- RECORDS SUPPLIED -
# # # # #

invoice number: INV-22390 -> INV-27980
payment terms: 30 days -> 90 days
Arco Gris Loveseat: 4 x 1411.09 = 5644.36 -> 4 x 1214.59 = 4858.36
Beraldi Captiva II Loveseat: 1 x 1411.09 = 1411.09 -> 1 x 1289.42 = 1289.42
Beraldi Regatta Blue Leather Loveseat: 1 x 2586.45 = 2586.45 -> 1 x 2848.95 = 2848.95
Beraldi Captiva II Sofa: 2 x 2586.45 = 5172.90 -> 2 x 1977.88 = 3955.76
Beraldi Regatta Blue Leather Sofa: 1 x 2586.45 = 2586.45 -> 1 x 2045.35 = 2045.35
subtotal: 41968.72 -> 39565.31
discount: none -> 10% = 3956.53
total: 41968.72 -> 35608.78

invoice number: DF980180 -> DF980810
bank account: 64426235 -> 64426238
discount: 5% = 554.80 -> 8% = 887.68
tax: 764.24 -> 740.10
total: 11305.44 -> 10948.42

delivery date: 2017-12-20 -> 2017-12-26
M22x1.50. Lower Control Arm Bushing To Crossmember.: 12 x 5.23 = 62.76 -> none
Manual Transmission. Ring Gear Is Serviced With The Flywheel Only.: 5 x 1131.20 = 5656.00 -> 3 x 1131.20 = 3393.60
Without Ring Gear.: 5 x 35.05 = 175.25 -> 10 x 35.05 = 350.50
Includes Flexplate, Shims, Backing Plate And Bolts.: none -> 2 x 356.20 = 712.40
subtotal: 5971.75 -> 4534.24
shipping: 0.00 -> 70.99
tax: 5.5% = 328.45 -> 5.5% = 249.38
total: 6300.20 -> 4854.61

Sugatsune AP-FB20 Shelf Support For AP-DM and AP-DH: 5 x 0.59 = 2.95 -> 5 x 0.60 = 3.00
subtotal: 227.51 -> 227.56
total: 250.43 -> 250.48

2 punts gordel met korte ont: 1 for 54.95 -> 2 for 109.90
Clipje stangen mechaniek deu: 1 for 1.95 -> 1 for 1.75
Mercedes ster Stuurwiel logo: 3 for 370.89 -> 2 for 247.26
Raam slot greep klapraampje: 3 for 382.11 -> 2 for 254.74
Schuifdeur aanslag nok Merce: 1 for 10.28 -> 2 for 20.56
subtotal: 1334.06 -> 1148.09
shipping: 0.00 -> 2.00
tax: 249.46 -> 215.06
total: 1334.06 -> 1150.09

# # # # #

- ASSIGNMENT -
The records above must be repeated exactly, in their entirety.

- ANSWER AREA -
invoice number: INV-22390 -> INV-27980
payment terms: 30 days -> 90 days
Arco Gris Loveseat: 4 x 1411.09 = 5644.36 -> 4 x 1214.59 = 4858.36
Beraldi Captiva II Loveseat: 1 x 1411.09 = 1411.09 -> 1 x 1289.42 = 1289.42
Beraldi Regatta Blue Leather Loveseat: 1 x 2586.45 = 2586.45 -> 1 x 2848.95 = 2848.95
Beraldi Captiva II Sofa: 2 x 2586.45 = 5172.90 -> 2 x 1977.88 = 3955.76
Beraldi Regatta Blue Leather Sofa: 1 x 2586.45 = 2586.45 -> 1 x 2045.35 = 2045.35
subtotal: 41968.72 -> 39565.31
discount: none -> 10% = 3956.53
total: 41968.72 -> 35608.78

invoice number: DF980180 -> DF980810
bank account: 64426235 -> 64426238
discount: 5% = 554.80 -> 8% = 887.68
tax: 764.24 -> 740.10
total: 11305.44 -> 10948.42

delivery date: 2017-12-20 -> 2017-12-26
M22x1.50. Lower Control Arm Bushing To Crossmember.: 12 x 5.23 = 62.76 -> none
Manual Transmission. Ring Gear Is Serviced With The Flywheel Only.: 5 x 1131.20 = 5656.00 -> 3 x 1131.20 = 3393.60
Without Ring Gear.: 5 x 35.05 = 175.25 -> 10 x 35.05 = 350.50
Includes Flexplate, Shims, Backing Plate And Bolts.: none -> 2 x 356.20 = 712.40
subtotal: 5971.75 -> 4534.24
shipping: 0.00 -> 70.99
tax: 5.5% = 328.45 -> 5.5% = 249.38
total: 6300.20 -> 4854.61

Sugatsune AP-FB20 Shelf Support For AP-DM and AP-DH: 5 x 0.59 = 2.95 -> 5 x 0.60 = 3.00
subtotal: 227.51 -> 227.56
total: 250.43 -> 250.48

2 punts gordel met korte ont: 1 for 54.95 -> 2 for 109.90
Clipje stangen mechaniek deu: 1 for 1.95 -> 1 for 1.75
Mercedes ster Stuurwiel logo: 3 for 370.89 -> 2 for 247.26
Raam slot greep klapraampje: 3 for 382.11 -> 2 for 254.74
Schuifdeur aanslag nok Merce: 1 for 10.28 -> 2 for 20.56
subtotal: 1334.06 -> 1148.09
shipping: 0.00 -> 2.00
tax: 249.46 -> 215.06
total: 1334.06 -> 1150.09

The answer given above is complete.